[Opening Extracted material section]

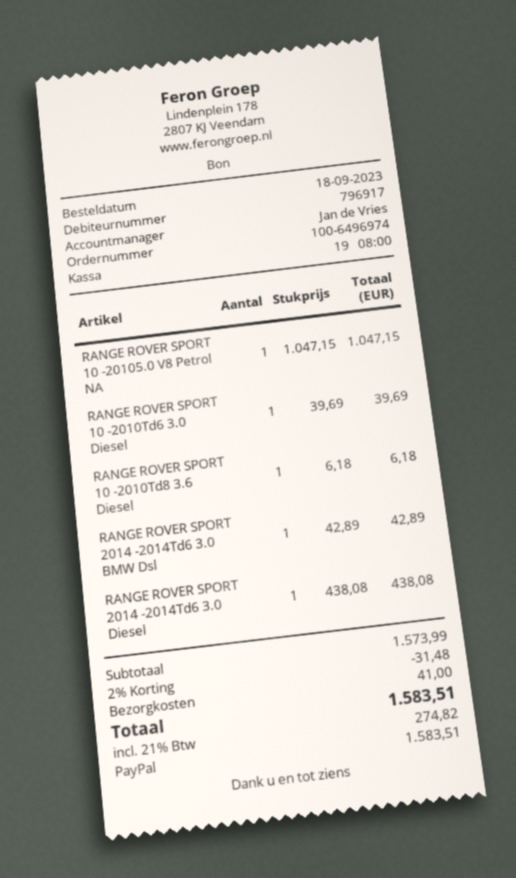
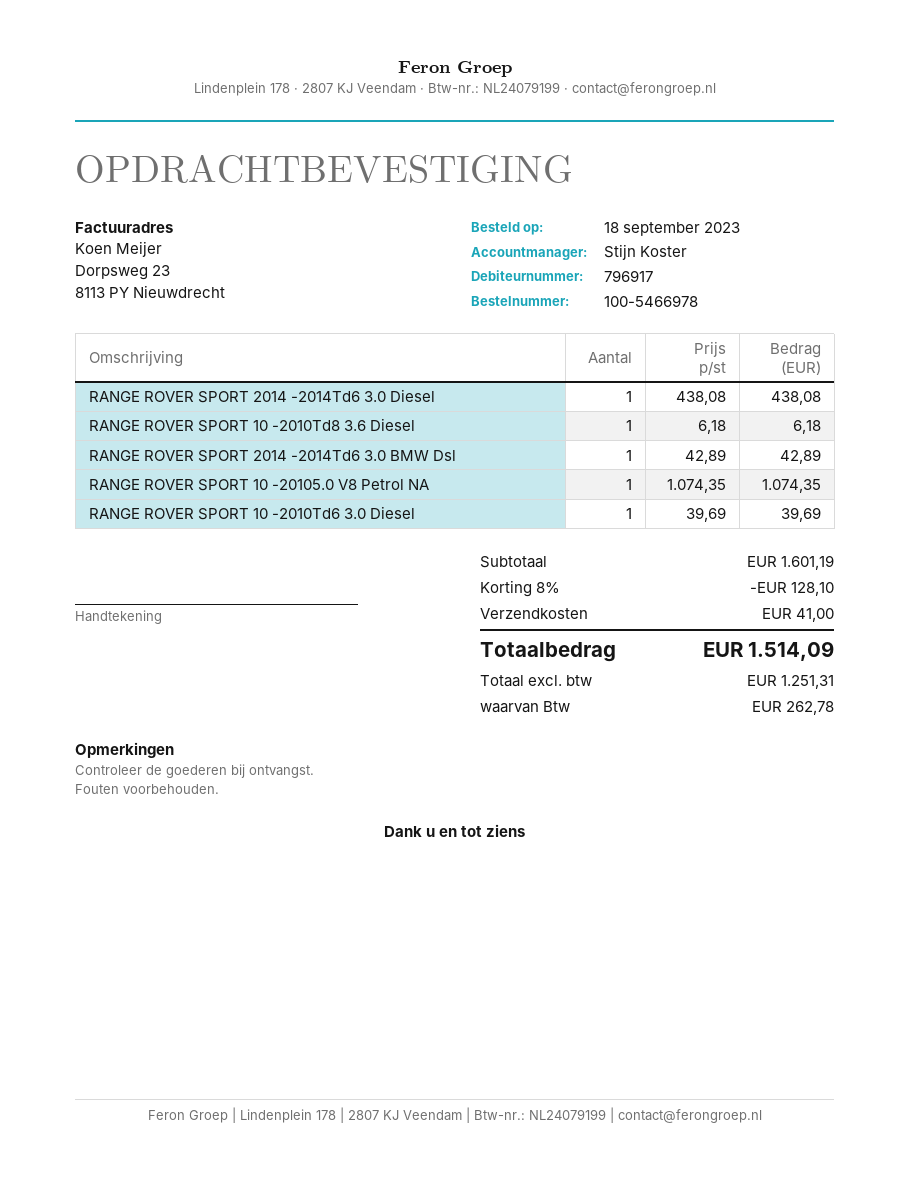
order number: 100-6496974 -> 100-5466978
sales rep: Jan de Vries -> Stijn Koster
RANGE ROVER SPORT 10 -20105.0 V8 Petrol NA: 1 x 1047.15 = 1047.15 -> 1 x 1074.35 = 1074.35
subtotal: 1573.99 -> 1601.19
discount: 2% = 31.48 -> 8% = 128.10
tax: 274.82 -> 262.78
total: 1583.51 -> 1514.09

[Closing Extracted material section]
[Opening Extracted material section]

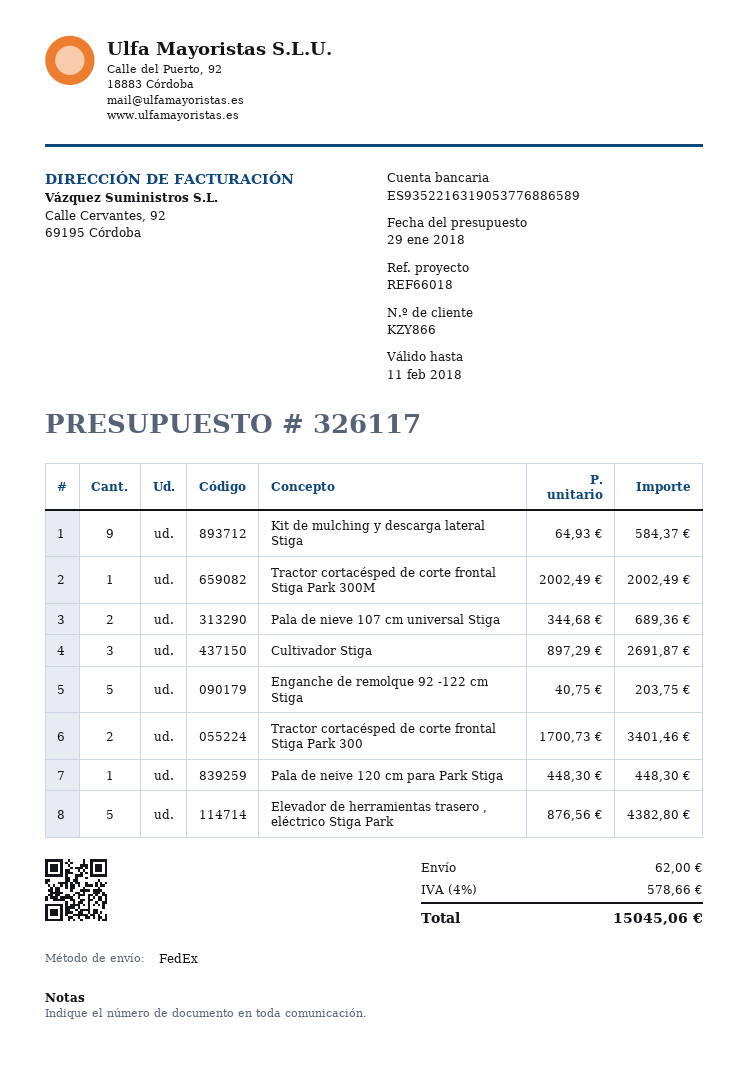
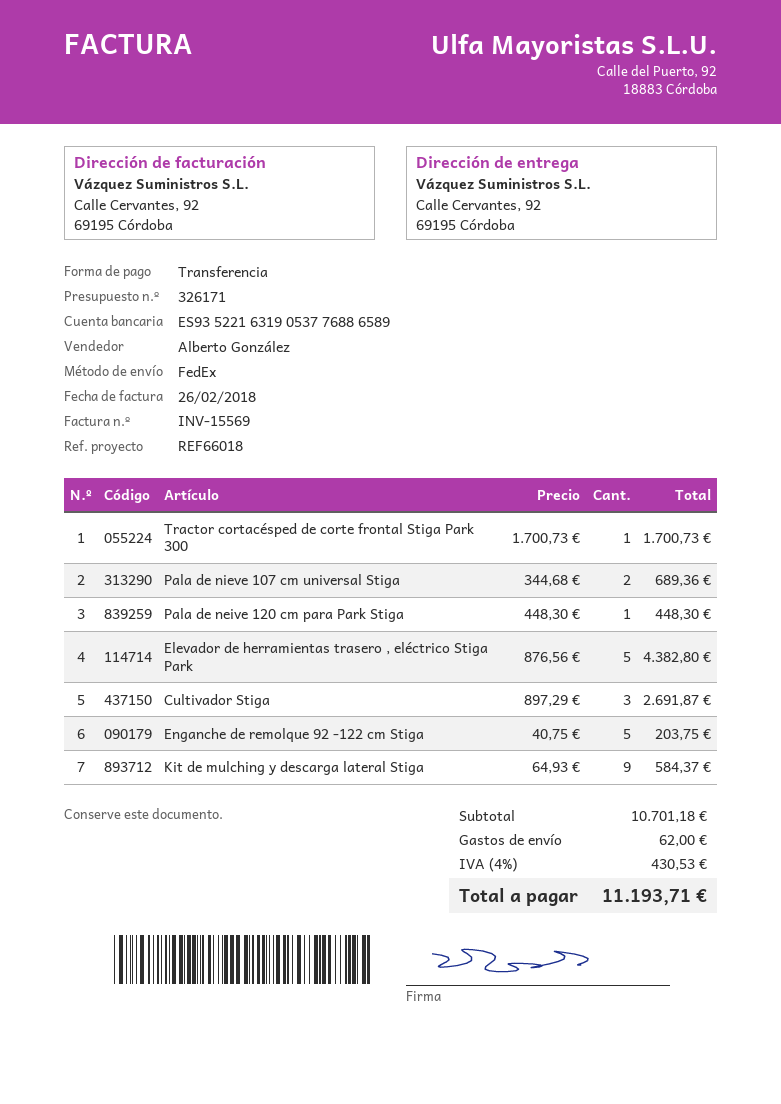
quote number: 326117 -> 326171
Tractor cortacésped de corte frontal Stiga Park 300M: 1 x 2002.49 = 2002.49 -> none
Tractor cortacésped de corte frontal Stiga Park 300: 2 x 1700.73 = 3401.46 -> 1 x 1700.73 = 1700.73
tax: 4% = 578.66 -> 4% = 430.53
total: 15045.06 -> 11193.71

[Closing Extracted material section]

- _Task goal_: Keeping every character as it is, restate the lines above that run from the line with "subtotal: 1573.99 -> 1601.19" through the line with "total: 1583.51 -> 1514.09", both included, and nothing else.

- _Solution to this exercise_:
subtotal: 1573.99 -> 1601.19
discount: 2% = 31.48 -> 8% = 128.10
tax: 274.82 -> 262.78
total: 1583.51 -> 1514.09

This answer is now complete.